All the buzz these days is about the homeowner rescue programs--Making Home Affordable and it's babies Home Affordable Refinance Plan (HARP) and Home Affordable Modification Plan (HAMP). But eligibility for these programs requires that the property be a primary residence. What about investors? Is there any help for them?

Investors seem largely left out of the bailout and handed a large share of the blame for the housing crisis. Yet it could be argued that investor foreclosures take a bigger toll on the economy and well-being of neighborhoods. You don't associate investor foreclosure with families being forced out of their homes, but there are--they just happen to be renters rather than the owners.
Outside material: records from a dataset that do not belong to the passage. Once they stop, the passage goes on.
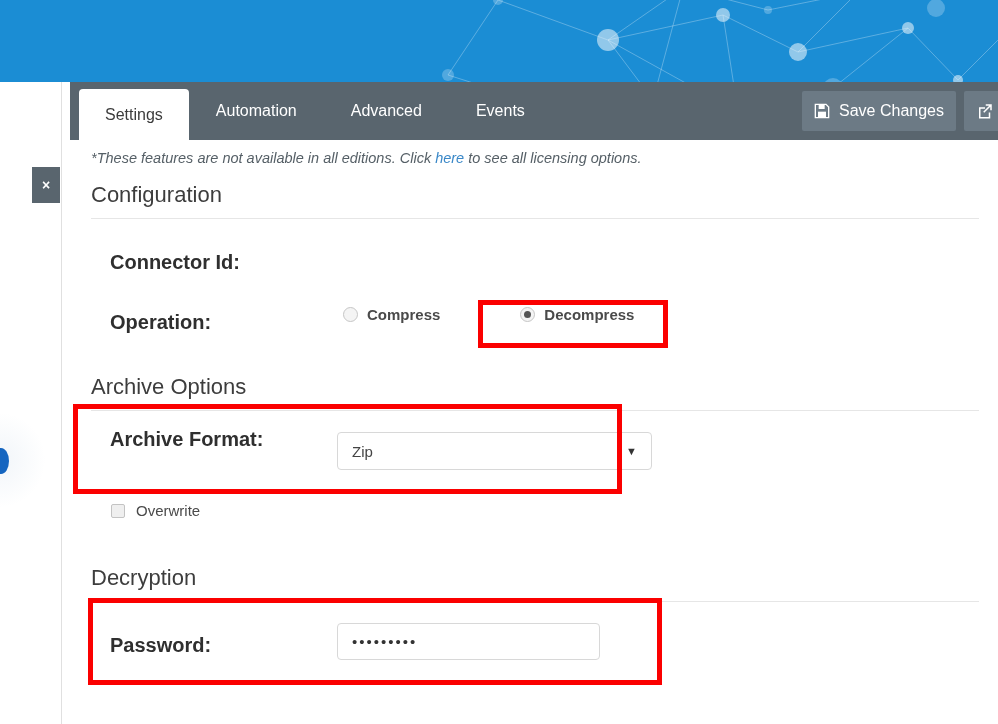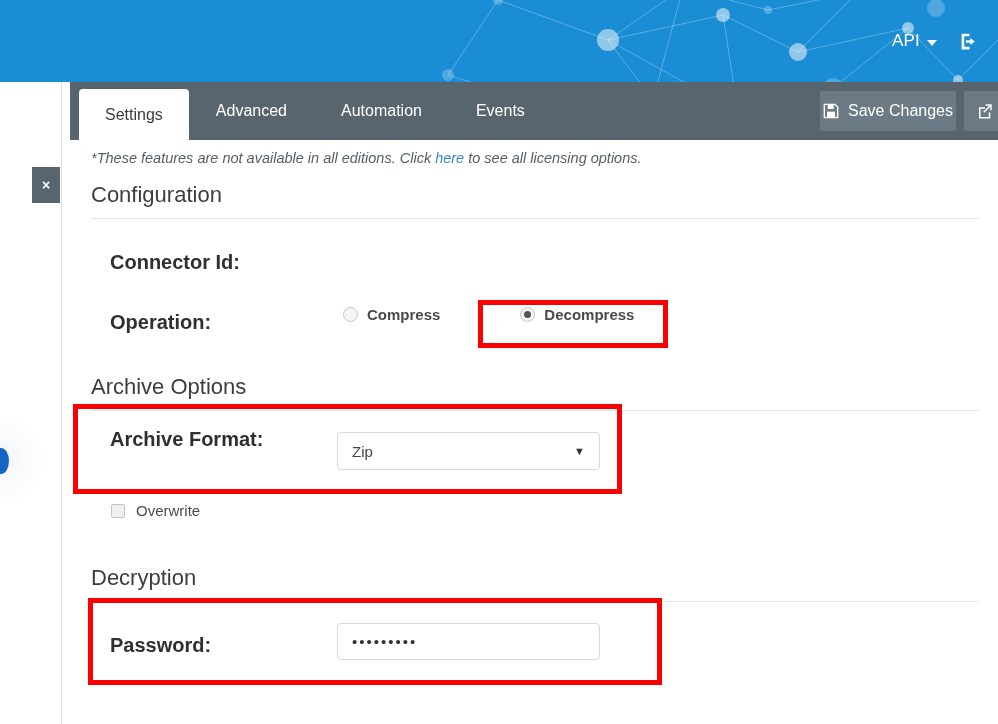--- a/index.html
+++ b/index.html
@@ -357,18 +357,6 @@
       </g>
     </svg>
 
-    <div class="header-right">
-      <div class="api-menu">
-        <span>API</span>
-        <span class="caret-down"></span>
-      </div>
-      <div class="logout-btn">
-        <svg width="21" height="21" viewBox="0 0 24 24">
-          <path d="M3 3 h9 v3 h-6 v12 h6 v3 h-9 z" fill="#ffffff"></path>
-          <path d="M13 8 l5 4 l-5 4 v-2.5 h-5 v-3 h5 z" fill="#ffffff"></path>
-        </svg>
-      </div>
-    </div>
   </div>
 
   <div class="left-rail"></div>

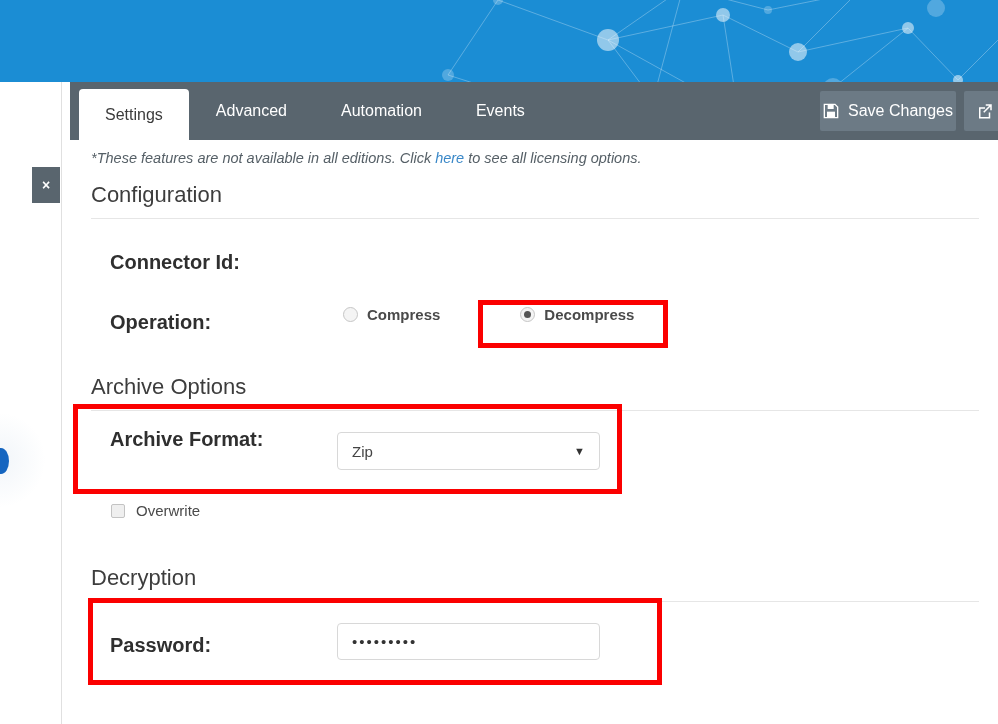--- a/index.html
+++ b/index.html
@@ -370,10 +370,10 @@
         <span>Settings</span>
       </div>
       <div class="tab">
+        <span>Automation</span>
+      </div>
+      <div class="tab">
         <span>Advanced</span>
-      </div>
-      <div class="tab">
-        <span>Automation</span>
       </div>
       <div class="tab">
         <span>Events</span>

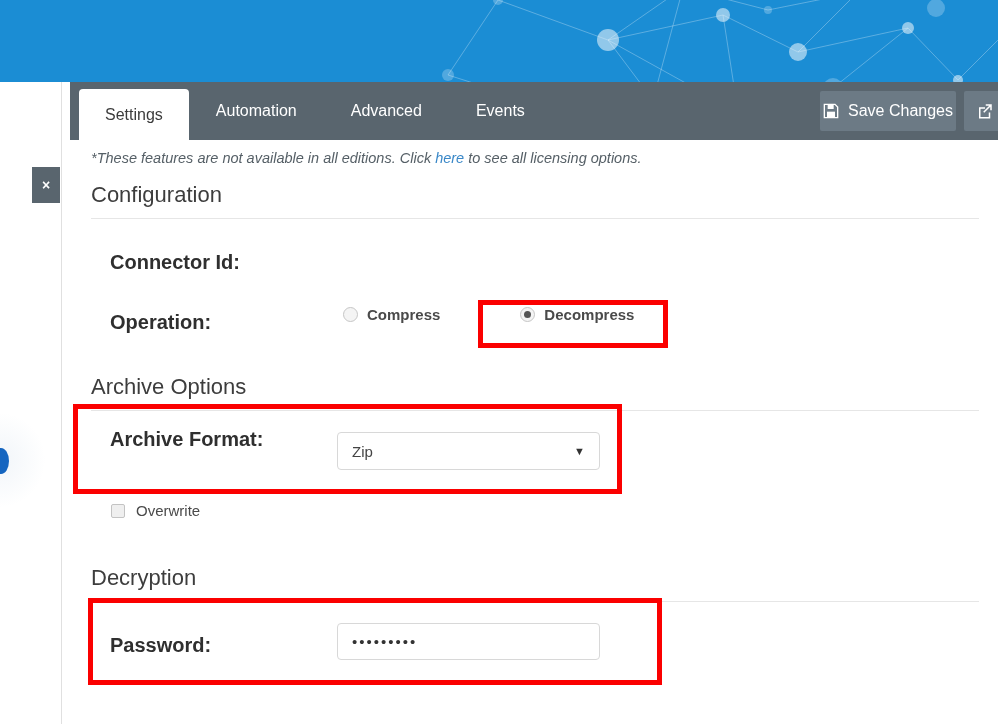--- a/index.html
+++ b/index.html
@@ -112,7 +112,7 @@
     color: #ffffff;
     border: none;
     height: 40px;
-    padding: 0 3px;
+    padding: 0 12px;
     font-size: 16px;
     font-family: "Liberation Sans", sans-serif;
     display: flex;

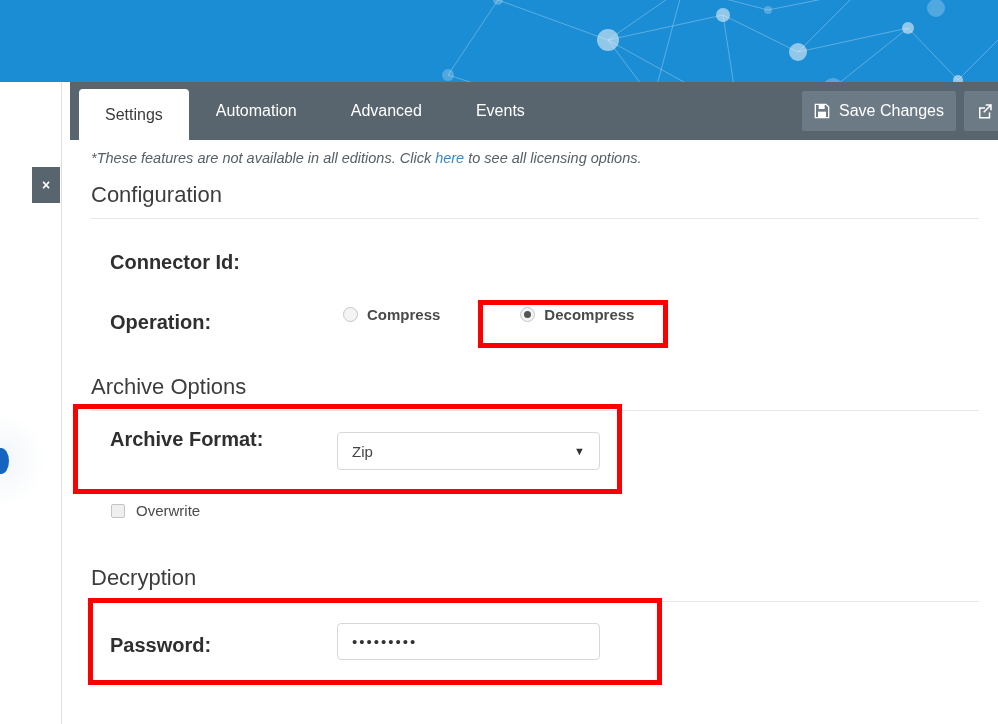--- a/index.html
+++ b/index.html
@@ -425,7 +425,7 @@
     <div class="section-rule" style="top:270px;"></div>
 
     <div class="field-label" style="left:48px; top:288px;">Archive Format:</div>
-    <div class="select-box" style="left:275px; top:292px; width:263px; height:38px;">
+    <div class="select-box" style="left:275px; top:292px; width:315px; height:38px;">
       <span>Zip</span>
       <span class="select-caret">▼</span>
     </div>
And while governments are finally taking measures to prevent eleventh hour evictions of tenants who had no idea the property was in default, a litter of foreclosure sale signs in a neighborhood blights it and hurts everyone there--whether the properties are owned by investors or not. And then, there's the property owner--is there any help for you if you own rentals or land and the payments become unaffordable? Maybe, but not from the government.

Even Making Home Affordable help is voluntary. Lenders don't have to give anyone modifications just because the program is there. Its goal is to provide an incentive for lenders to modify loans instead of foreclosing, but if a lender can generate better cash flow for its shareholders by foreclosing than by modifying it will do so.
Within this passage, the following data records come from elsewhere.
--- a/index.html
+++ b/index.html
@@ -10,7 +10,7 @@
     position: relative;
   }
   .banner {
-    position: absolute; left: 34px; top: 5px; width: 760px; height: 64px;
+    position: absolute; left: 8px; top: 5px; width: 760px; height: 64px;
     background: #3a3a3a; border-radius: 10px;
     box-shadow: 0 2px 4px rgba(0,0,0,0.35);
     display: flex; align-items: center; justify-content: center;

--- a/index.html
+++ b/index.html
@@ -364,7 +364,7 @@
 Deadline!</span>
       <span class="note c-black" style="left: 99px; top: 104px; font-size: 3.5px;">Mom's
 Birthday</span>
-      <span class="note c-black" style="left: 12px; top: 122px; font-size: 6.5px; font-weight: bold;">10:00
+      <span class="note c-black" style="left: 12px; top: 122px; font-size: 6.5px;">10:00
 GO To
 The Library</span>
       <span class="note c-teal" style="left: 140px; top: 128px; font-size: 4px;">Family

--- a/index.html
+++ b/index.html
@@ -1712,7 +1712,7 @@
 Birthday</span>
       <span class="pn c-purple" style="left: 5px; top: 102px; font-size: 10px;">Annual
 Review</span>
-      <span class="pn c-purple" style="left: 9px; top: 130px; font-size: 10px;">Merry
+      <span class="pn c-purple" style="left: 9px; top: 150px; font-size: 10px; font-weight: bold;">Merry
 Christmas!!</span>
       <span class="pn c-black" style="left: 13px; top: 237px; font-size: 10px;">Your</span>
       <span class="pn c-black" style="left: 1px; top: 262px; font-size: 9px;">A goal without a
Lenders can voluntarily help investors, too. Call yours. If you can convince it that giving you some breathing room now will pay off in the future, you may be able to prevent foreclosure on your investment property. Investment property is difficult--first, investors are more likely to walk away than someone in a primary residence because it's just an investment. If it goes bad there isn't the emotional attachment and the need to keep it to live in. Banks are less likely to negotiate on an investment property loan because if the foreclosure sale proceeds don't cover the loan balance, they can go after you for the shortfall in most states--get a judgment, put a lien on your primary residence, attach your wages, and drain your bank accounts. In short, if you have other assets, the lender feels it can get them and not take a loss on your loan--powerful incentive to foreclose.
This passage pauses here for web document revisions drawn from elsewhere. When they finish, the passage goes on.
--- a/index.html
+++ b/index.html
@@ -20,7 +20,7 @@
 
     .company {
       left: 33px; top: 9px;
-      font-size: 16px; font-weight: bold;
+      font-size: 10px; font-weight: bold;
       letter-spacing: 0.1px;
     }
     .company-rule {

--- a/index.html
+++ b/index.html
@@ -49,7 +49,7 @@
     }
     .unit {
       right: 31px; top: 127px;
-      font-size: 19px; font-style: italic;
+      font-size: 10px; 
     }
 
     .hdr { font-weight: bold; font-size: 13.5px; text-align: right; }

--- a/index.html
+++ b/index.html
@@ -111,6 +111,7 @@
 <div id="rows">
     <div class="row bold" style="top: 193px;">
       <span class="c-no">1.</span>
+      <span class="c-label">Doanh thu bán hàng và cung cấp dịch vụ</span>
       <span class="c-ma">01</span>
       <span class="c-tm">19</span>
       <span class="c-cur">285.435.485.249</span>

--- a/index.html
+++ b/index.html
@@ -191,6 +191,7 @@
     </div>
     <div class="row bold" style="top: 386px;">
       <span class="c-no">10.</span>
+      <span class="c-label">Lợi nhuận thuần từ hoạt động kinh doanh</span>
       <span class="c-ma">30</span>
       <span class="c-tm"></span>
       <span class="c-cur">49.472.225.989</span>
If you have investment property and there is a threat of foreclosure, you have to show your lender what is needed for you to continue to make your payments successfully. It helps if you have consulted a bankruptcy attorney before dealing with the lender--the threat of you filing for bankruptcy protection to avoid deficiency judgments gives your position a lot more strength. At this point the bank has different options--it can get something if it works with you, or it can foreclose--and incur the costs but be unable to recover the loan balance from you. Or you may discover after speaking to an attorney that you won't be able to pay your mortgages even with a modification. In that case it's better to file, suck up the bad credit, and see what a bankruptcy trustee can do to help you. Filing for bankruptcy will at least stall foreclosure proceedings for a while and give you a chance to evaluate your options.